Sergio García

Personal information
- Nickname: El Niño
- Born: Sergio García Gómez 9 October 1992 (age 33) Torrelavega, Cantabria, Spain
- Height: 6 ft 1 in (185 cm)
- Weight: Light-middleweight

Boxing career
- Reach: 73 in (185 cm)
- Stance: Orthodox

Boxing record
- Total fights: 38
- Wins: 35
- Win by KO: 15
- Losses: 3

= Sergio García (boxer) =

Spanish boxer (born 1992)

Sergio García Gómez (born 9 October 1992) is a Spanish professional boxer who held the European super-welterweight title from 2018 to 2021.

==Professional career==
===Early career===
García began boxing professionally at the age of 19, defeating Celestino Chacon by knockout on his debut in Maliaño, Spain, on 26 May 2012. Having won his first eight fights, García signed a promotional deal with Maravillabox Promotions in September 2013. In his ninth fight, he secured his first professional boxing title when he won the vacant WBC Mundo Hispano super welterweight title courtesy of a late TKO stoppage of compatriot Raul Asencio in Castellón de la Plana on 25 October 2013. He picked up domestic honours, securing the vacant Spanish super welterweight title in Torrelavega on 29 November 2014. He won the title following a third round stoppage of Jose Manuel Lopez Clavero, taking his record to 16–0 in the process.

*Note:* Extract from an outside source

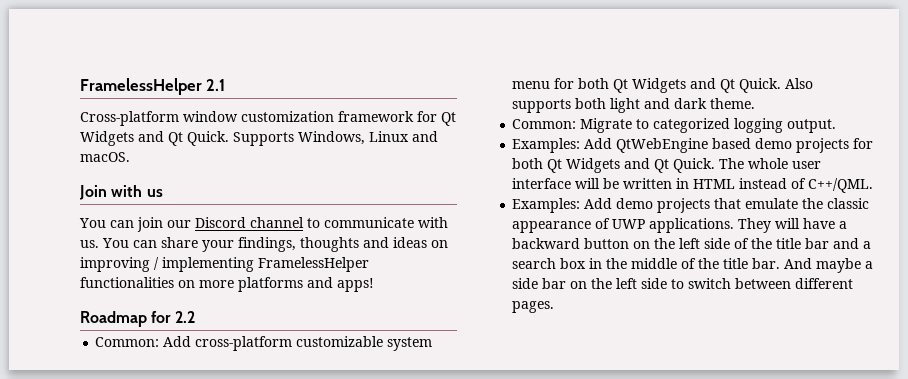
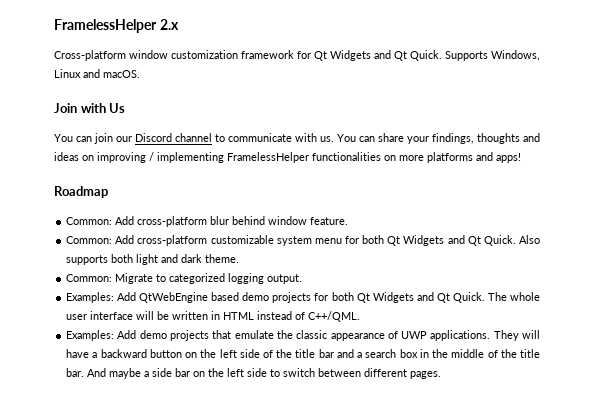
[80,78,226,95] FramelessHelper 2.1 -> [54,19,179,33] FramelessHelper 2.x
[146,189,163,197] us -> [109,103,126,113] Us
[151,311,195,323] for 2.2 -> [66,216,349,227] // Common: Add cross-platform blur behind window feature.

He fought Russian Pavel Mamontov for the WBC International super welterweight title in Torrelavega on 4 June 2016. García won the fight by unanimous decision, winning comfortably on the judges' scorecards. García made a further step up when he defeated compatriot Isaac Real in Barcelona a year later, on 10 June 2017, in doing so he won the WBC Silver super welterweight title. García won the fight by unanimous decision. He successfully defended his WBC Silver title back in Torrelavega on 22 September 2017, his opponent Felipe Moncelli retired in the seventh round of the contest.

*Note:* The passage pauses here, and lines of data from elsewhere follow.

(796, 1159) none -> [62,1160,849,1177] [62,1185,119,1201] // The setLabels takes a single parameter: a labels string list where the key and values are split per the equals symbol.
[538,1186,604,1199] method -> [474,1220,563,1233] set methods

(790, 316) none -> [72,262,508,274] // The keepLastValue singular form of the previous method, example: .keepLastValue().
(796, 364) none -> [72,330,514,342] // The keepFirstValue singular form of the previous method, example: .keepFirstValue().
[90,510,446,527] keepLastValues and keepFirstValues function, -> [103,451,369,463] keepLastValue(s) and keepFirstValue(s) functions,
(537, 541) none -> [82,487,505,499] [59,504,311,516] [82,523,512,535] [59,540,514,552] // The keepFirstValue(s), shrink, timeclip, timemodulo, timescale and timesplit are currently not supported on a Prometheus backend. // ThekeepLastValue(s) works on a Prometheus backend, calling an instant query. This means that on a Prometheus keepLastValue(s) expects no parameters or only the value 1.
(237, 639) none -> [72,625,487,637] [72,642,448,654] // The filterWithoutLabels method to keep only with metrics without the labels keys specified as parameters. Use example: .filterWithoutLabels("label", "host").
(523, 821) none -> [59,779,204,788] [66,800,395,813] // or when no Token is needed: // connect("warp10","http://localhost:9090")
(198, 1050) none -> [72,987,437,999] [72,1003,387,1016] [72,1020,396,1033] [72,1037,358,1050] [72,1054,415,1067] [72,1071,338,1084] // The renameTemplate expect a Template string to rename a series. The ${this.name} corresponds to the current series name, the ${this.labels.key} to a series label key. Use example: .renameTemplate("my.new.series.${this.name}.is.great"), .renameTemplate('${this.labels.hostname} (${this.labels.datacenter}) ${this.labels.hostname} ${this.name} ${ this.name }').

===European super welterweight champion===
García was scheduled to fight Zakaria Attou for the vacant European super welterweight title, but Attou was forced to withdraw due to a cut sustained in sparring. Attou was replaced at late notice by Frenchman Maxime Beaussire. The fight took place in Torrelavega on 29 September 2018, García securing a comprehensive victory by unanimous decision, with the judges scoring the bout 120–108, 119–109 and 118–110 respectively.

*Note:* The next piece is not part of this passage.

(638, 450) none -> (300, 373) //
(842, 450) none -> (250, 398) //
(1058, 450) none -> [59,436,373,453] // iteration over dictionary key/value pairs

He agreed a deal to defend his title against unbeaten British boxer Ted Cheeseman at The O2 Arena in London on 2 February 2019, the main event on the card. This meant that García would be fighting outside of his home country for the first time in his professional career. García stated that he hoped that defeating Cheeseman would open up opportunities to fight at world level. García secured a comprehensive unanimous decision victory over Cheeseman to retain his title, with two judges scoring the fight 119–109, whilst the other judge scored it 115–114. García retained his European title once again on 22 June 2019, defeating Sergey Rabchenko by unanimous decision in Torrelavega; the judges scorecards reading 119–109,119–110 and 117–111 in García's favour.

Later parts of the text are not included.